■ **Problem description**: No pictures belong in the answer. Repeat all the entries exactly.

Edit difference data
-- Opening Marker --

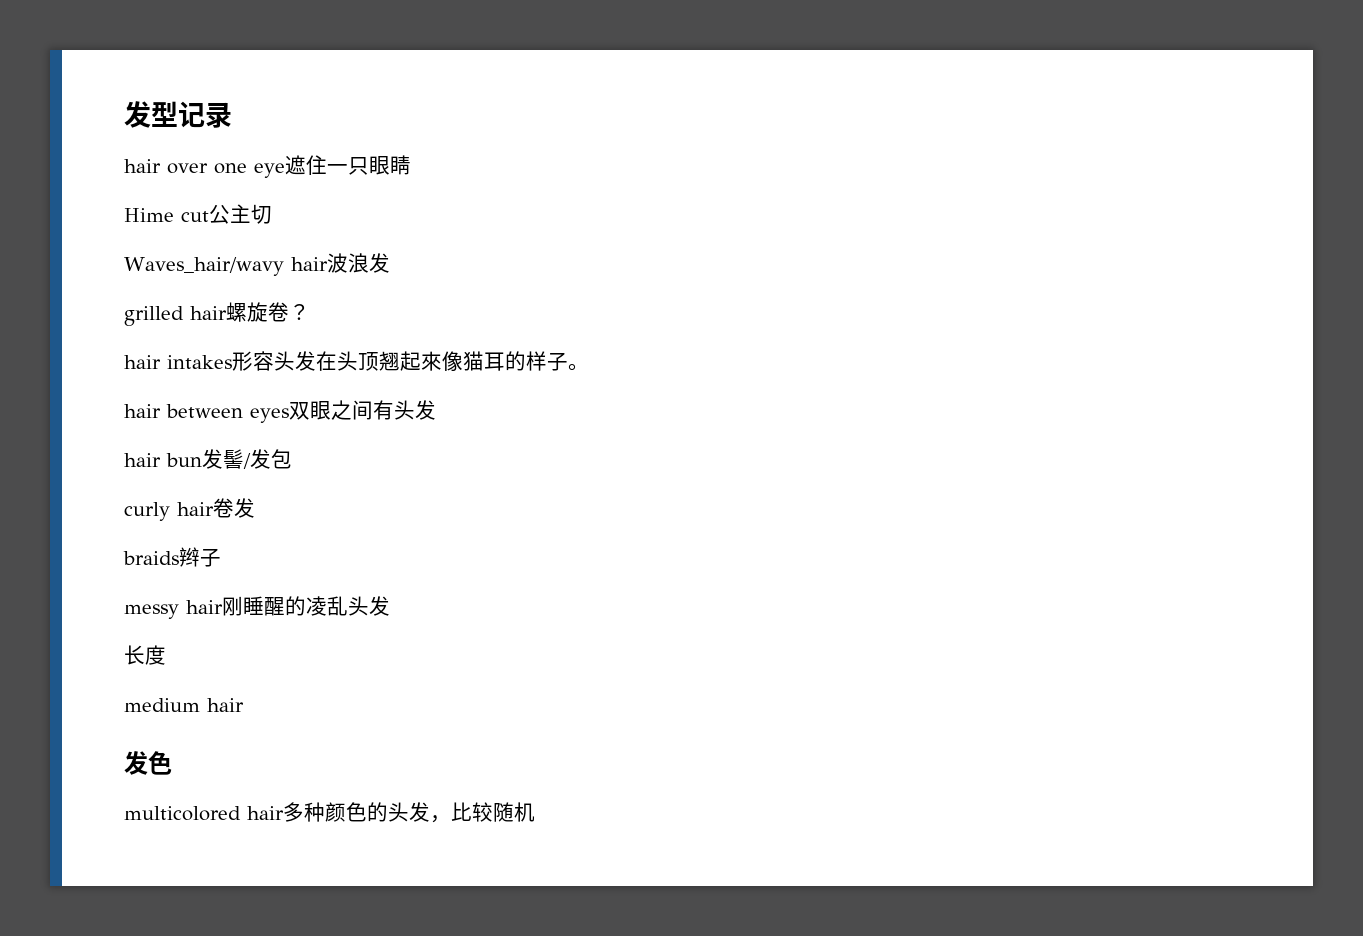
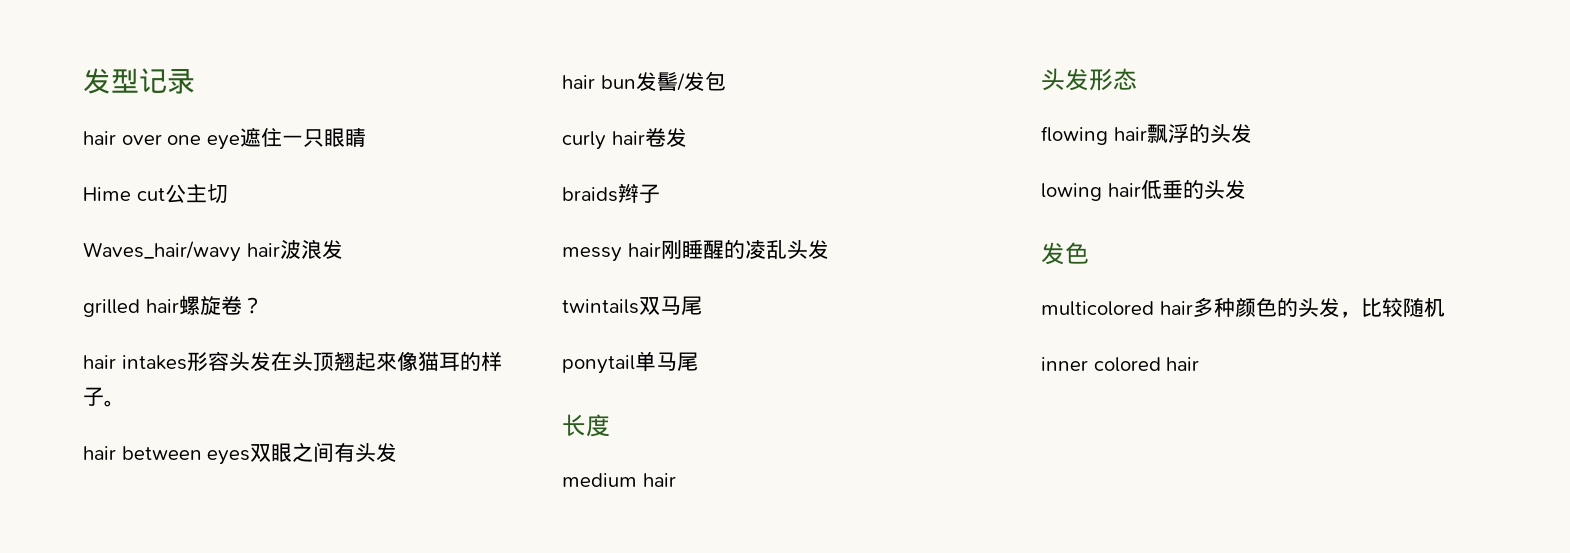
+ twintails双马尾
+ ponytail单马尾
  长度
  medium hair
+ 头发形态
+ flowing hair飘浮的头发
+ lowing hair低垂的头发
+ inner colored hair

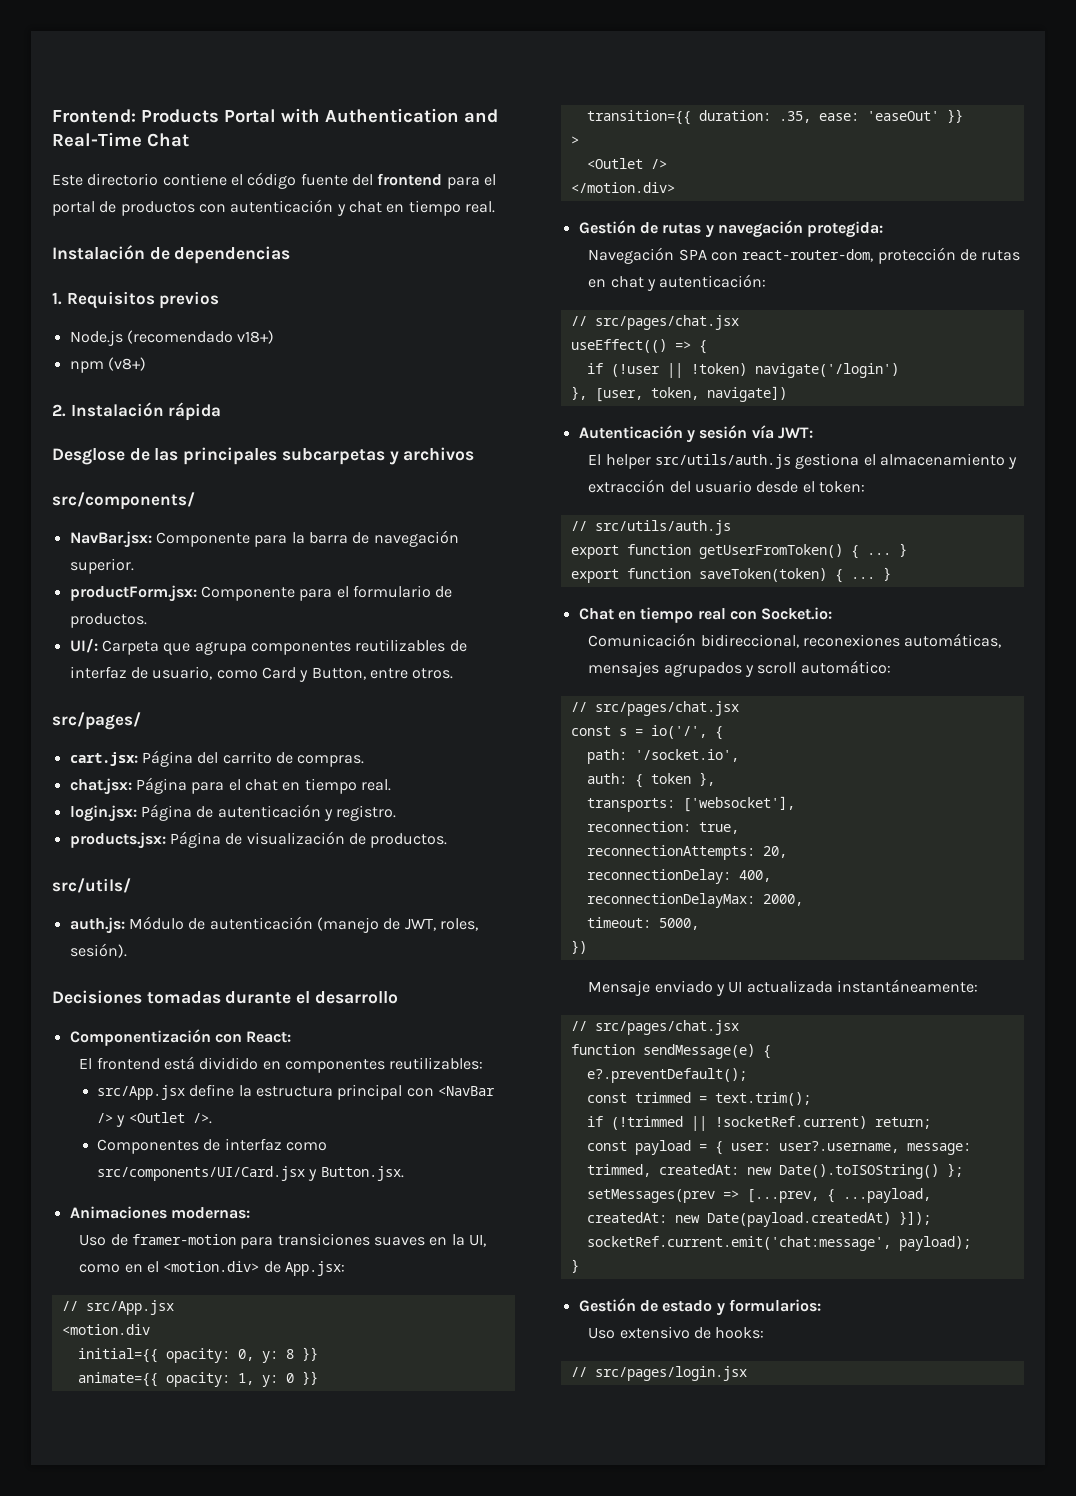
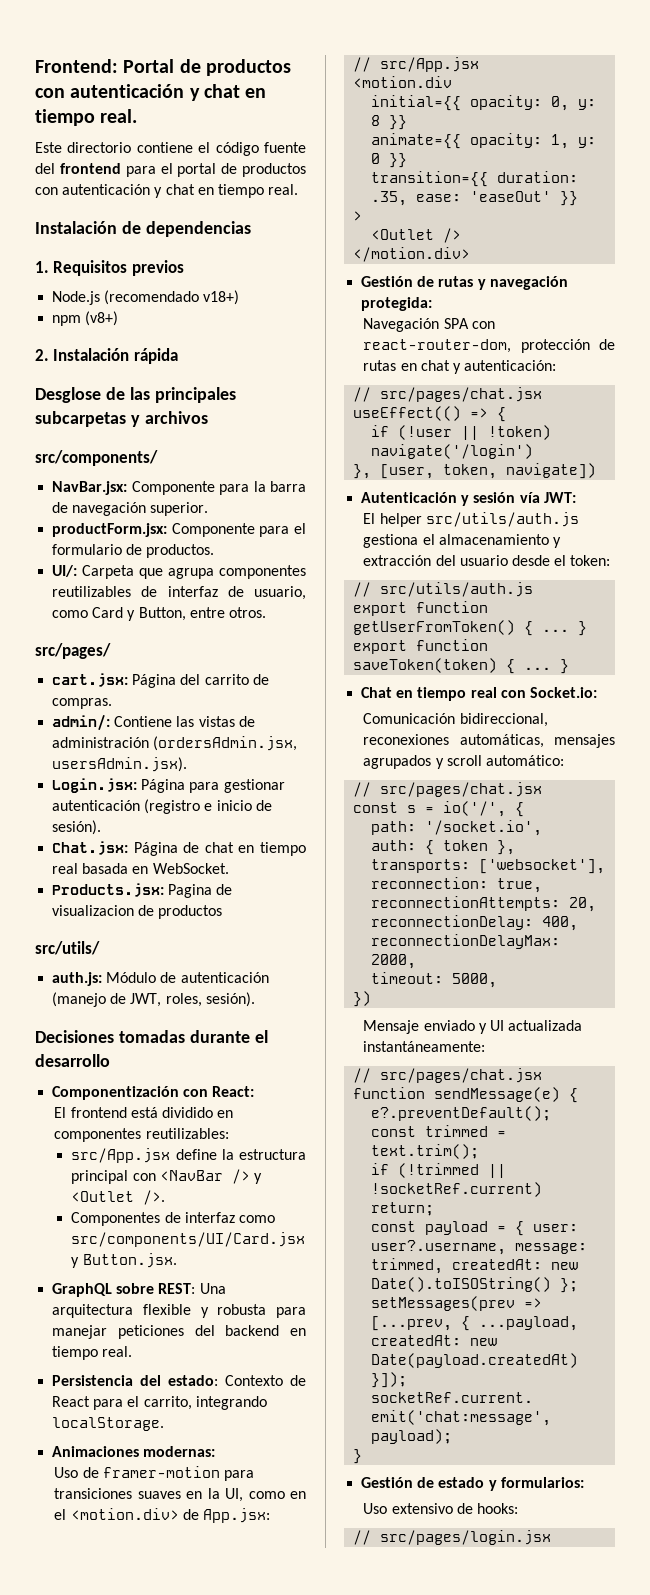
- Frontend: Products Portal with Authentication and Real-Time Chat
+ Frontend: Portal de productos con autenticación y chat en tiempo real.
- chat.jsx: Página para el chat en tiempo real.
- login.jsx: Página de autenticación y registro.
- products.jsx: Página de visualización de productos.
+ admin/: Contiene las vistas de administración (ordersAdmin.jsx, usersAdmin.jsx).
+ Login.jsx: Página para gestionar autenticación (registro e inicio de sesión).
+ Chat.jsx: Página de chat en tiempo real basada en WebSocket.
+ Products.jsx: Pagina de visualizacion de productos
+ GraphQL sobre REST: Una arquitectura flexible y robusta para manejar peticiones del backend en tiempo real.
+ Persistencia del estado: Contexto de React para el carrito, integrando localStorage.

-- Closing Marker --

■ **Exercise response**:
+ twintails双马尾
+ ponytail单马尾
  长度
  medium hair
+ 头发形态
+ flowing hair飘浮的头发
+ lowing hair低垂的头发
+ inner colored hair

- Frontend: Products Portal with Authentication and Real-Time Chat
+ Frontend: Portal de productos con autenticación y chat en tiempo real.
- chat.jsx: Página para el chat en tiempo real.
- login.jsx: Página de autenticación y registro.
- products.jsx: Página de visualización de productos.
+ admin/: Contiene las vistas de administración (ordersAdmin.jsx, usersAdmin.jsx).
+ Login.jsx: Página para gestionar autenticación (registro e inicio de sesión).
+ Chat.jsx: Página de chat en tiempo real basada en WebSocket.
+ Products.jsx: Pagina de visualizacion de productos
+ GraphQL sobre REST: Una arquitectura flexible y robusta para manejar peticiones del backend en tiempo real.
+ Persistencia del estado: Contexto de React para el carrito, integrando localStorage.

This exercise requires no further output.